WorDS of Data Science beginning with P
Generally speaking, provenance is about data origin. Provenance plays an important role in data science. Data science experiments are often developed iteratively involving multiple executions with different versions of data sources, accessing multiple applications and cyberinfrastructure components. The validity and authenticity of most such experiments hinges on ability to reproduce the results consistently.

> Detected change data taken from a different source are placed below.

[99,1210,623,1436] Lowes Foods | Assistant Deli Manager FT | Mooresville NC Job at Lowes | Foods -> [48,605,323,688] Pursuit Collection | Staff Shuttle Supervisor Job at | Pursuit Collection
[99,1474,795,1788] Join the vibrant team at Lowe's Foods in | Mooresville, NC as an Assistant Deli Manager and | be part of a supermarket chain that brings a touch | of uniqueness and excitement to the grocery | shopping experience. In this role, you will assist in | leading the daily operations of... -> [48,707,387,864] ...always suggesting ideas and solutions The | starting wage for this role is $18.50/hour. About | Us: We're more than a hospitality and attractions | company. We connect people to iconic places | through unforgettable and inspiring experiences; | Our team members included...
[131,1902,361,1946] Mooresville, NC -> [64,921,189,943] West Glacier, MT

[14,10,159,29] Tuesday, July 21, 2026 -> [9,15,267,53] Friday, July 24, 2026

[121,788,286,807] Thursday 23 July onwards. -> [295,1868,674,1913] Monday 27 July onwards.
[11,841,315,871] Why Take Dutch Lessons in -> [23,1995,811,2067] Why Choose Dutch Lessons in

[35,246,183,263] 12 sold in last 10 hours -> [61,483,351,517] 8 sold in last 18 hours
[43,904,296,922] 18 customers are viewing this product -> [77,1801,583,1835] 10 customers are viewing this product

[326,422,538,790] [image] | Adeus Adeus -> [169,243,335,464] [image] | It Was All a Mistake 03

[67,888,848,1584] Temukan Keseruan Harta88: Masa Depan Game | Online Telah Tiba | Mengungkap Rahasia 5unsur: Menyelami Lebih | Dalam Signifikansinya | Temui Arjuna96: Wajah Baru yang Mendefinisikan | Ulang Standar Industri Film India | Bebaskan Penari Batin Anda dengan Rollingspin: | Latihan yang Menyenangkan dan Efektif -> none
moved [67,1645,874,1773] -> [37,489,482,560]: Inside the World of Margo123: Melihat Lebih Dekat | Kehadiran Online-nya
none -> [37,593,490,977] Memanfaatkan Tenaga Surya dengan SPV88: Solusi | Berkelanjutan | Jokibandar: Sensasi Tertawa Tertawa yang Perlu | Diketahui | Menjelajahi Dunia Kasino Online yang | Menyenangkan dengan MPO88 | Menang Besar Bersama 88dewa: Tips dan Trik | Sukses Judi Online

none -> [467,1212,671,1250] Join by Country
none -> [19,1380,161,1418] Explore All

In the context of scientific workflows, provenance usually means the lineage and processing history of a data product, and the record of the processes that led to it. Provenance captures workflow design and execution history. Provenance helps in tracking workflow inputs, outputs, process and data intersection points, so that experiments can be verified, replayed, and, when possible, reproduced in precise manner. Provenance also enables comparison between different workflow versions, smart re-reruns and failure recovery
Kepler Provenance Framework
Kepler, a scientific workflow platform, provides simple and smart solution to keep track of provenance information when it comes to complex scientific computational experiments. Kepler Provenance reduces the complexity of manually tracking input data sets, order of execution, computational outcome and compute infrastructure information, providing simple ways to share reproducible experiments within scientific community.
Kepler provenance can be broadly classified into three categories Workflow Specification, Workflow Evolution, and Workflow Execution. Workflow Specification captures information such as actors, ports, connections, and parameters. Workflow Evolution tracks the change transpired over the development period such as parameter values that change over time, addition/removal of actors, ports, etc. The third category footprints workflow execution history such as start/stop of workflow, individual actor executions and data exchanged between actors.
Kepler supports provenance recording to different output types that includes text, XML, in a SQL database such as MySQL, Postgres, Oracle, or HSQL. The recorded provenance data can be accessed during workflow execution in text/ XML format, or explored using SQL queries and tools such as workflow run manager, reporting tool. Workflow run manager helps to display and search past executions and reporting tool in Kepler helps to create reports based on workflow results.